La randonnée de ce 16 mai 2025 n’est pas une boucle mais un parcours en ligne de 9,8 km qui mènera notre groupe d’une quarantaine d’adeptes de la Varenne à Champtoceaux. La météo est tout à fait clémente.
Du bourg de la Varenne, on rejoint les Grenettes au bord de la boire de Loire Saint-Nicolas, face à l’île Dorelle. Nos pas nous feront passer par le Cul de la Luce puis par les Basses Sauzaies et, en montant, vers les Hautes Sauzaies. Il y aura des chemins dans la prairie et dans les bois, souvent avec de beaux panoramas depuis les hauts des coteaux, jusqu’à près de 80 m d’altitude.
C’est enfin le printemps, et les prairies verdoyantes ont pris les vives couleurs de nombreuses fleurs, parfois en véritables parterres. Le chant des oiseaux nous accompagnera tout du long et les papillons ne cesseront de papillonner allégrement.
Ce sera ensuite la descente vers Champtoceaux, précisément vers le lieu-dit Cul du Moulin, lieu de départ d’une précédente et superbe randonnée en octobre 2023. Voilà donc encore une belle randonnée qui n’est possible qu’avec la disponibilité du car pour l’aller, et du car du retour.

La Varenne
La création (le 15.12.2015) de la commune nouvelle d’Orée d’Anjou (Maine-et-Loire) résulte du regroupement de plusieurs communes, entre autres Bouzillé, Champtoceaux, Landemont, Liré, Saint-Sauveur-de-Landemont et La Varenne.

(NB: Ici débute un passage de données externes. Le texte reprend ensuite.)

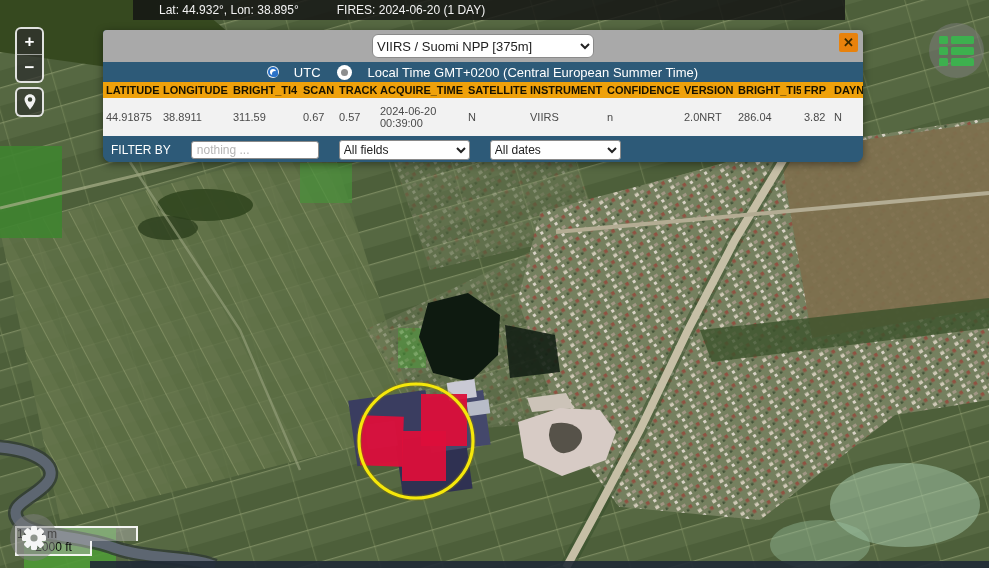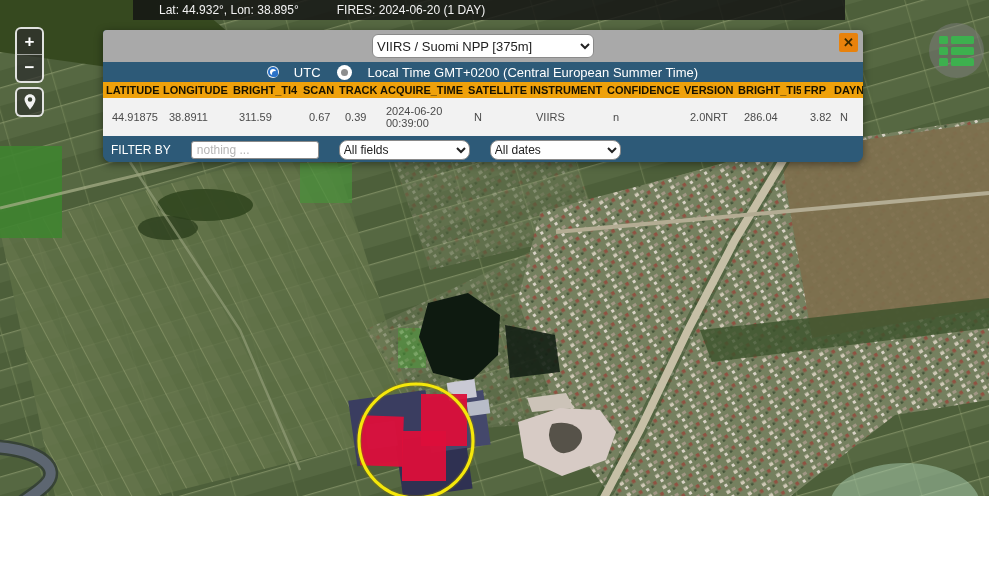--- a/index.html
+++ b/index.html
@@ -4,7 +4,7 @@
 <style>
   * { margin:0; padding:0; box-sizing:border-box; }
   html,body { width:989px; height:568px; overflow:hidden; font-family:"Liberation Sans", sans-serif; }
-  #stage { position:relative; width:989px; height:496px; background:#3b82f6; overflow:hidden; }
+  #stage { position:relative; width:989px; height:568px; background:#3b82f6; overflow:hidden; }
   #mapsvg { position:absolute; left:0; top:0; cursor:grab; }
 
   

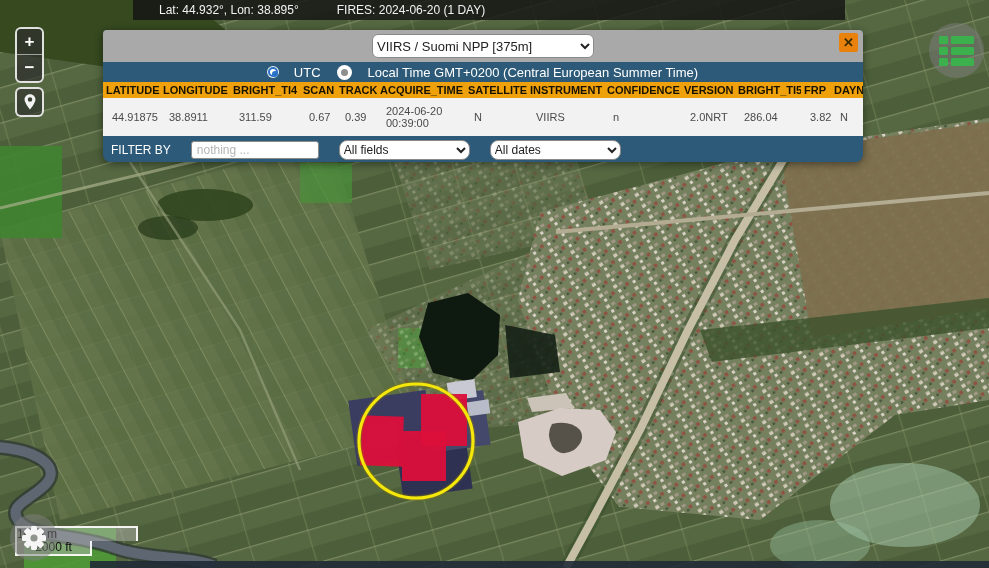--- a/index.html
+++ b/index.html
@@ -62,7 +62,7 @@
   table.fires { table-layout:fixed; width:790px; border-collapse:collapse; font-size:11px; }
   table.fires th { background:#efa10b; color:#171200; text-align:left; font-weight:bold;
     padding:2px 3px; white-space:nowrap; overflow:hidden; height:16px;margin-left:28px; }
-  table.fires td { background:#f2f2f2; color:#4a4a4a; padding:4px 9px; vertical-align:middle; height:38px; }
+  table.fires td { background:#f2f2f2; color:#4a4a4a; padding:4px 3px; vertical-align:middle; height:38px; }
 
   .filter-row { height:25px; background:#2d5a78; color:#fff; font-size:12px;
     display:flex; align-items:center; gap:20px; padding-left:8px; flex:1; }

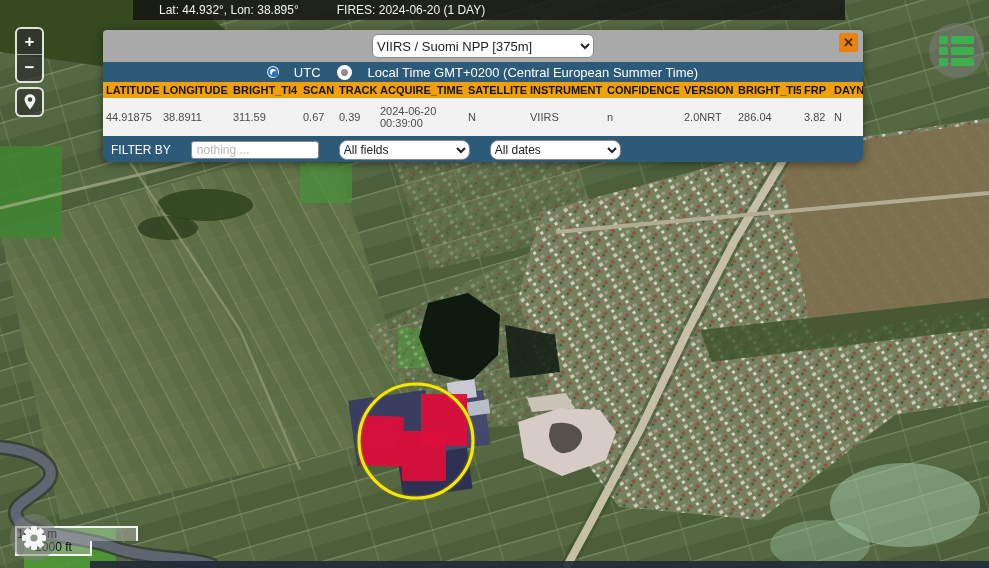--- a/index.html
+++ b/index.html
@@ -232,7 +232,7 @@
             <td>38.8911</td>
             <td>311.59</td>
             <td>0.67</td>
-            <td>0.39</td>
+            <td>0.57</td>
             <td>2024-06-20 00:39:00</td>
             <td>N</td>
             <td>VIIRS</td>

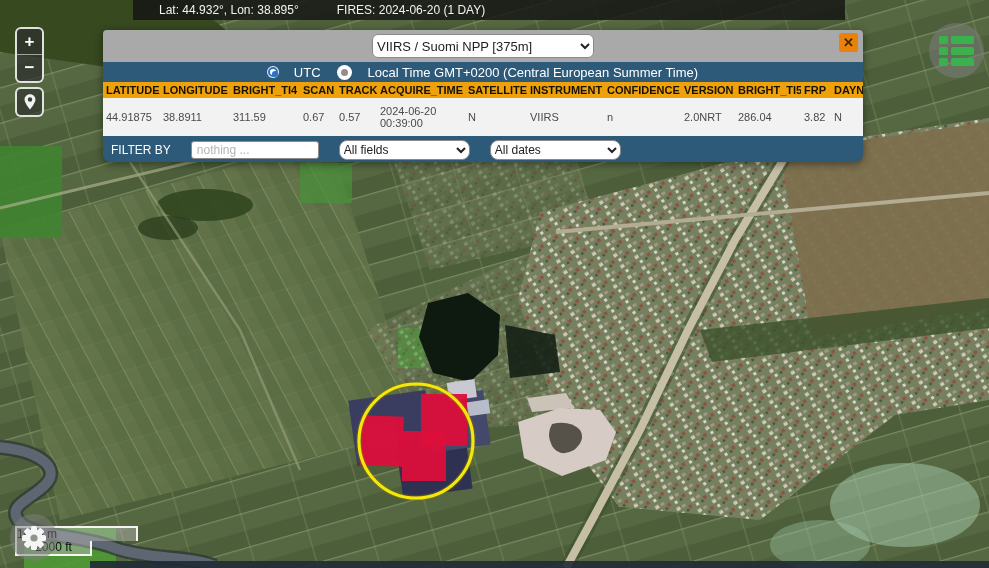--- a/index.html
+++ b/index.html
@@ -70,7 +70,7 @@
     border-radius:3px; padding:0 5px; color:#333; font-family:"Liberation Sans",sans-serif; }
   .filter-row input::placeholder { color:#b5b5b5; }
   .filter-row select { width:131px; height:20px; font-size:12px; border:1px solid #8a8a8a;
-    border-radius:8px; background:#fff; color:#222; font-family:"Liberation Sans",sans-serif; }
+    border-radius:3px; background:#fff; color:#222; font-family:"Liberation Sans",sans-serif; }
 </style>
 </head>
 <body>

Au Moyen Age, varenne signifiait une terre sablonneuse d’alluvions et inculte où l’on ne trouve que peu d’herbe pour les bestiaux mais fréquentée par le gibier. Cela rappelle la présence forte de la Loire et de ses bras. D’ailleurs, varenne désignait aussi des monticules insubmersibles qui se formaient dans le lit du fleuve et où se réfugiaient les animaux durant les crues.

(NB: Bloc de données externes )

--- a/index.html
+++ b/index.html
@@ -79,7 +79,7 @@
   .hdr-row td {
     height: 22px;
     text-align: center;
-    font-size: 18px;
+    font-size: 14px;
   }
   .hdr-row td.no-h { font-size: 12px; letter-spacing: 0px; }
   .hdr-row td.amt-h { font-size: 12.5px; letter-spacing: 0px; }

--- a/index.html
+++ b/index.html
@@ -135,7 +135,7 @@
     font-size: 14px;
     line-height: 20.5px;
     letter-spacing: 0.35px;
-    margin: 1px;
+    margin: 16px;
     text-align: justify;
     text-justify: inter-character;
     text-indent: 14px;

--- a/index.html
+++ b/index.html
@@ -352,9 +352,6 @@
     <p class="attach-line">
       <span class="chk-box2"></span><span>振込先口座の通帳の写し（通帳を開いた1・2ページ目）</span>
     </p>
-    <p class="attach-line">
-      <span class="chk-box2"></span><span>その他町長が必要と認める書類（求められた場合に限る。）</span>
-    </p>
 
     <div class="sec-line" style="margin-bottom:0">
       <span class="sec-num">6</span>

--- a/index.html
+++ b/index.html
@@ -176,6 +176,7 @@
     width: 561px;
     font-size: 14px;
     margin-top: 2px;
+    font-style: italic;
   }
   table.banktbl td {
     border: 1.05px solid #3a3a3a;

Ce territoire est dans la zone Natura 2000 de la vallée de la Loire entre Nantes et Les Ponts-de-Cé. La zone de la Vallée de la Divatte et celle de la Vallée de la Loire aval, des Ponts-de-Cé à La Varenne, sont classées espaces naturels sensibles (dont le caractère naturel est menacé et rendu vulnérable).
Champtoceaux
Grégoire de Tours mentionne le Castrum celsum au 6è s. dans son Historia Francorum mais son occupation est bien plus ancienne. Le port, à l’abri de son promontoire rocheux, se développe dès l’âge de bronze ; des bateaux y passent chargés de cuivre d’Espagne et d’étain de Grande-Bretagne. Le site a été un oppidum romain puis une cité médiévale fortifiée, une ville close de murs. Le port et son péage sont très actifs dès le 7è s. et le restent durant tout le Moyen Age.

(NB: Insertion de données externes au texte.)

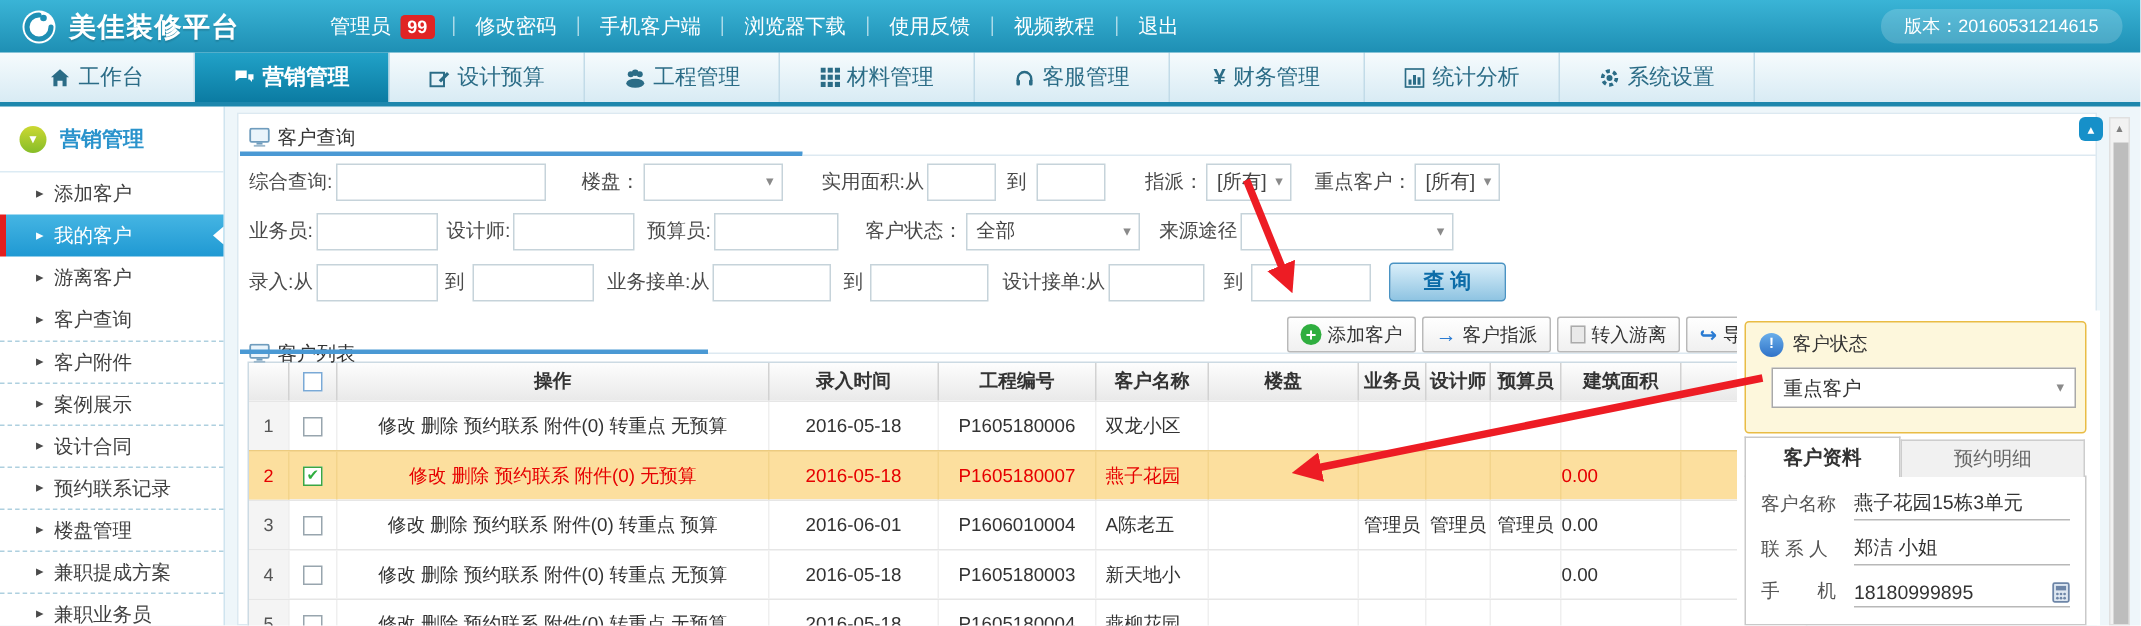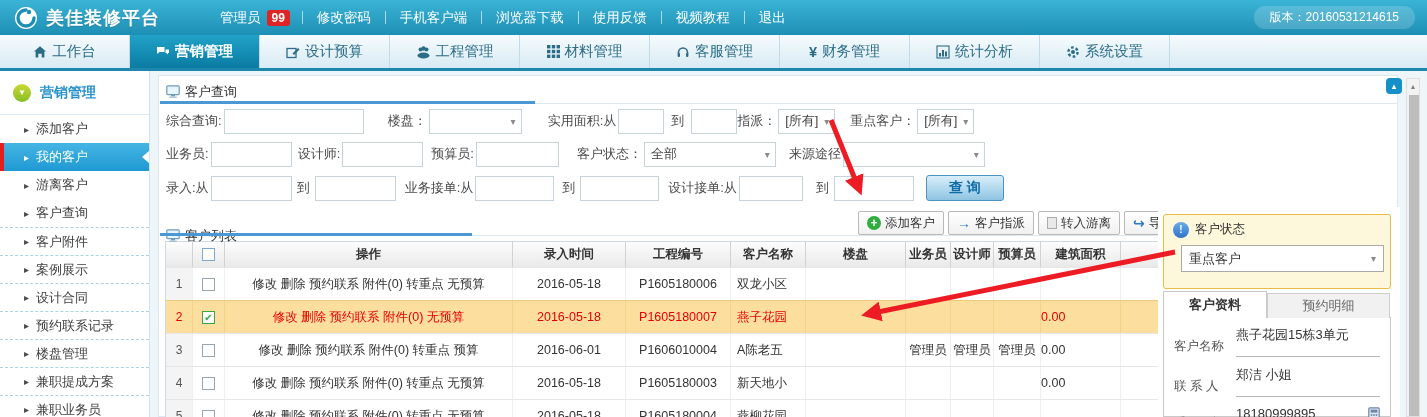--- a/index.html
+++ b/index.html
@@ -301,7 +301,7 @@
     <input class="inp" style="width: 46px;">
     <label style="margin-left:7px;">到</label>
     <input class="inp" style="width: 46px; margin-left: 7px;">
-    <label style="">指派：</label>
+    <label style="margin-left:26px;">指派：</label>
     <div class="sel" style="width:57px;">
         <span>[所有]</span>
         <span class="car">▾</span>

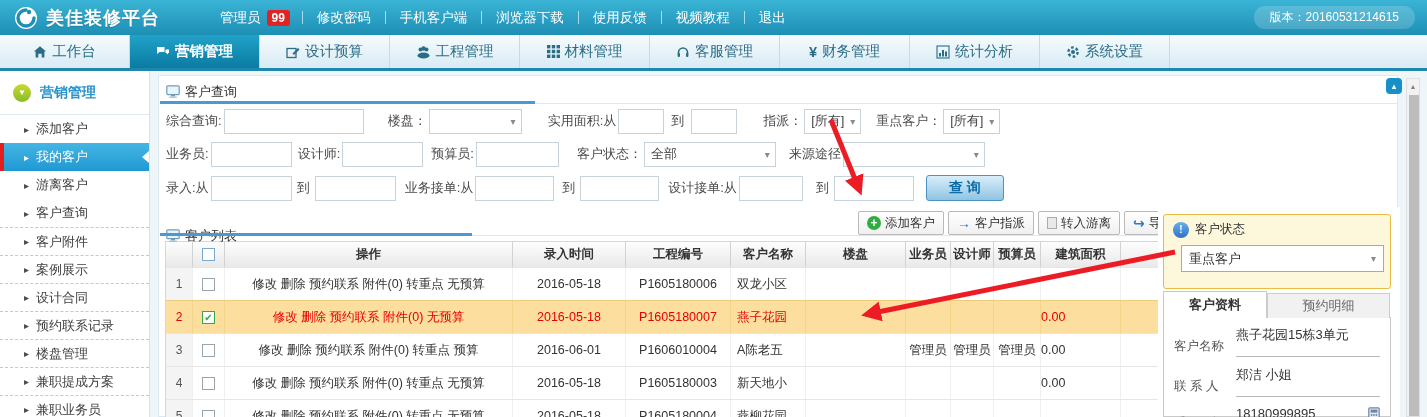--- a/index.html
+++ b/index.html
@@ -321,7 +321,7 @@
     <label style="margin-left:8px;">预算员:</label>
     <input class="inp" style="width: 83px;">
     <label style="margin-left:18px;">客户状态：</label>
-    <div class="sel" style="width:132px;">
+    <div class="sel" style="width:116px;">
         <span>全部</span>
         <span class="car">▾</span>
       </div>

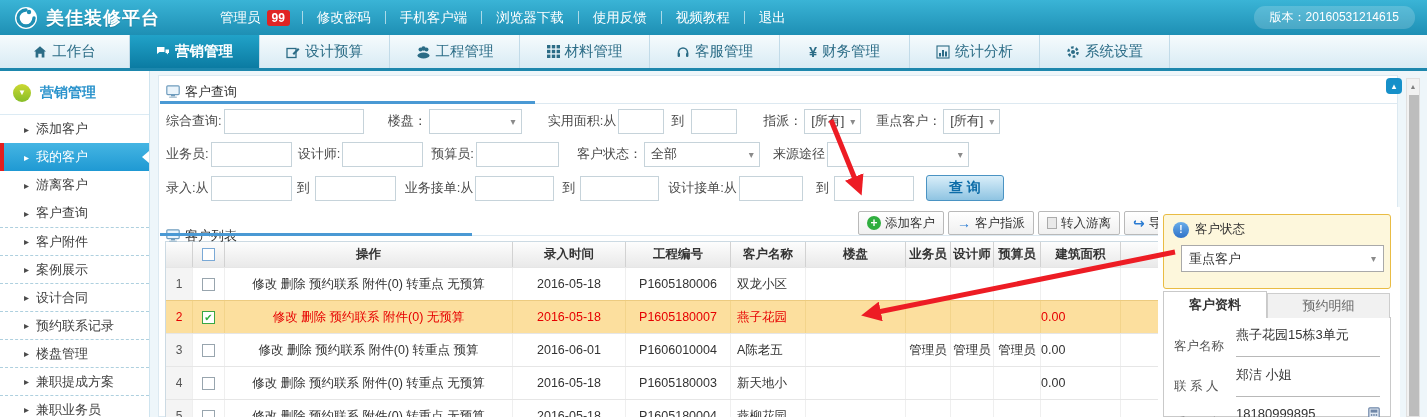--- a/index.html
+++ b/index.html
@@ -102,7 +102,7 @@
   .info-box { position:absolute; left:1163px; top:317px; width:228px; height:100px; background:#fff; border:1px solid #c9c9c9; z-index:6; padding:8px 10px 0 10px; }
   .fld { display:flex; align-items:flex-end; margin-bottom:9px; }
   .fld .fl { width:62px; flex:none; font-size:12.5px; color:#555; padding-bottom:2px; }
-  .fld .fv { flex:1; font-size:13px; color:#333; border-bottom:1px solid #b8b8b8; padding-bottom:12px; white-space:nowrap; overflow:hidden; display:flex; align-items:center; }
+  .fld .fv { flex:1; font-size:13px; color:#333; border-bottom:1px solid #b8b8b8; padding-bottom:2px; white-space:nowrap; overflow:hidden; display:flex; align-items:center; }
   .fv .grow { flex:1; overflow:hidden; white-space:nowrap; }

Située à la frontière entre Anjou, Poitou et Bretagne, la forteresse de Champtoceaux est un site stratégique pendant tout le Moyen Age. Elle se trouve au centre des principaux conflits de l’époque et voit dans et sous ses murs défiler Jean Sans-Terre, Philippe Auguste, Henri II d’Angleterre et Saint Louis. Il en reste les deux tours d’entrée et des ruines.
De nombreux hommes de Champtoceaux prennent part à la Guerre de Vendée dans l’armée catholique et royale et la ville subira les passages des « colonnes infernales » : l’église et de nombreuses habitations sont détruites par les flammes, près de 200 personnes sont tuées.
Le Cul du Moulin
Le hameau du Cul du Moulin tire son origine des anciennes activités du lieu. Les arches du 13è et du 14è s. abritèrent des roues à aubes qui actionnaient des meules à farine. Elles étaient manœuvrées selon le niveau de la Loire, d’où le nom de moulin-pendu.
Le Moulin-Pendu
Il est édifié au 13è s. sur la Loire en contrebas du site fortifié. Bien visible par exemple depuis le pont entre Oudon et Champtoceaux, c’est le site d’un péage fluvial et d’un ancien moulin à eau. Il est classé au titre des Monuments historiques.
Dans les années 1820, William Turner réalise plusieurs dessins et aquarelles représentant ce site lors de son voyage sur la Loire.